GETTING TO FULL EMPLOYMENT: PART ONE


AGGREGATE SUPPLY AND
GETTING TO FULL EMPLOYMENT: PART ONE

Along the aggregate demand curve (AD), what is true about spending and income?

  • They are equal.


Why does the AD curve have a negative slope?

  • A lower price level increases the real value of nominal assets, which in turn causes people to increase real spending.


Can there be too much employment?

  • Yes, when a shortage of workers forces wages and prices up.


Where will output always be in the long run?

  • At its full-employment level (FE).


If an economy is producing less than its full-employment level of output, what will happen to wages and prices? How will this bring the economy back to full employment?

  • Wages and prices will fall, shifting the AS curve to the right.


If an economy is producing more than its full-employment level of output, what will happen to wages and prices? How will this bring the economy back to full employment?

  • Wages and prices will rise, shifting the AS curve to the left.


How will prices change when the economy is underemployed?

  • Prices will fall


Assume for the next 3 questions that the economy is at full employment and then the following event occurs, and that the government doesn’t aid the economy’s return to full employment.

In 1981-82, the US government took steps that shifted the aggregate demand curve inward and to the left. Describe what happened and how the economy recovered.

  • In the short run, output and prices fell. In the long run, output returned to its full-employment level as prices fell further.

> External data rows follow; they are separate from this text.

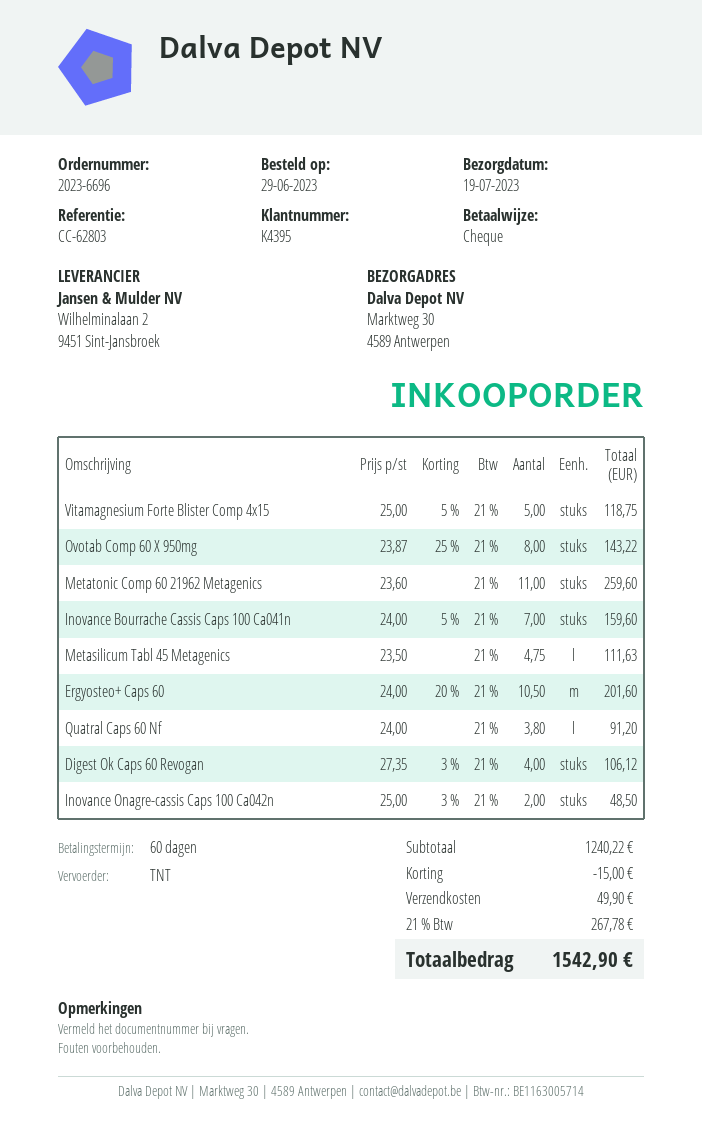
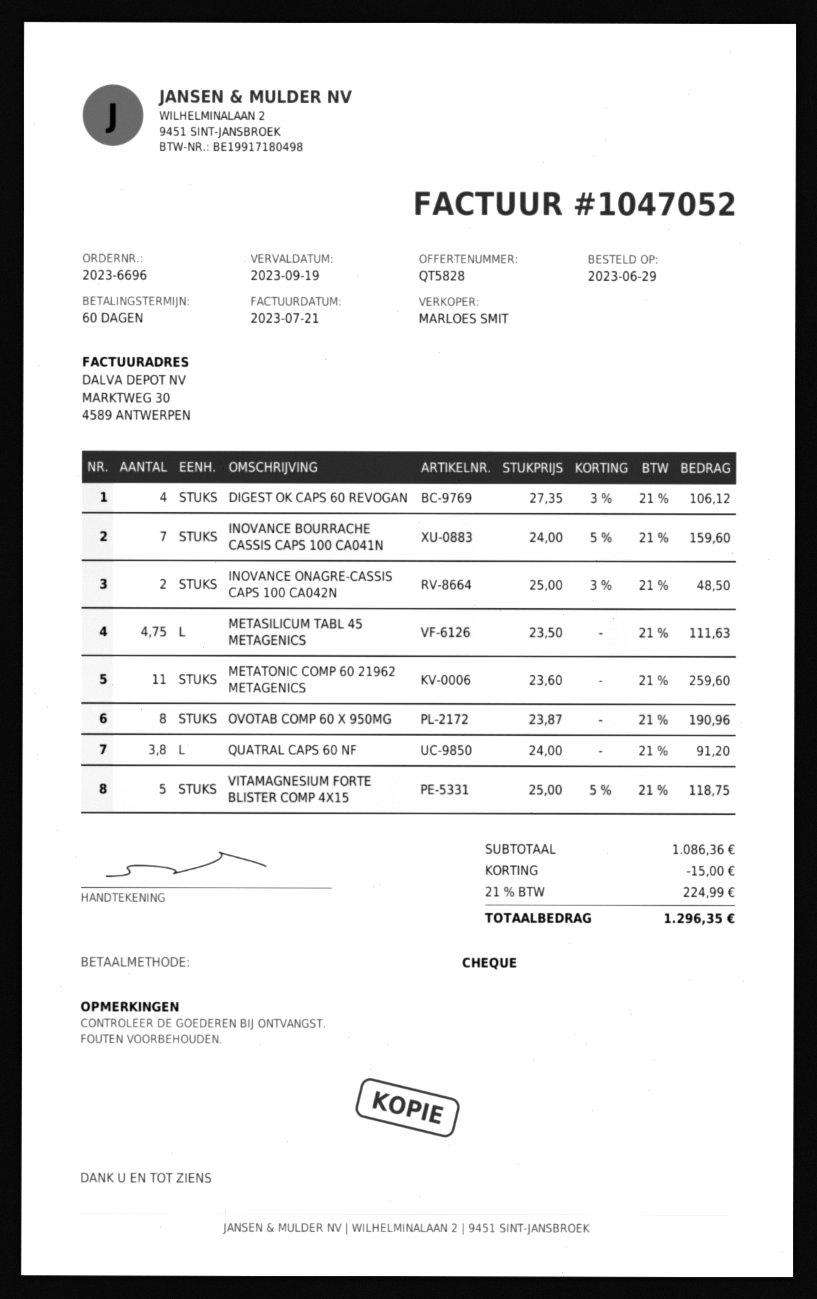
Ovotab Comp 60 X 950mg: 8 x 23.87 - 25% = 143.22 -> 8 x 23.87 = 190.96
Ergyosteo+ Caps 60: 10.5 x 24.00 - 20% = 201.60 -> none
subtotal: 1240.22 -> 1086.36
shipping: 49.90 -> none
tax: 21% = 267.78 -> 21% = 224.99
total: 1542.90 -> 1296.35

In the 1960s, the US government shifted the aggregate demand curve outward and to the right. Describe what happened and how the economy recovered.

  • In the short run, output and prices rose. In the long run, output fell back to its full-employment level as prices rose further.


In the mid 1970s, high oil prices shifted the aggregate supply curve to the left. Describe what happened and how the economy recovered.

  • In the long run, output rose back to its full-employment level as prices fell back to their original level.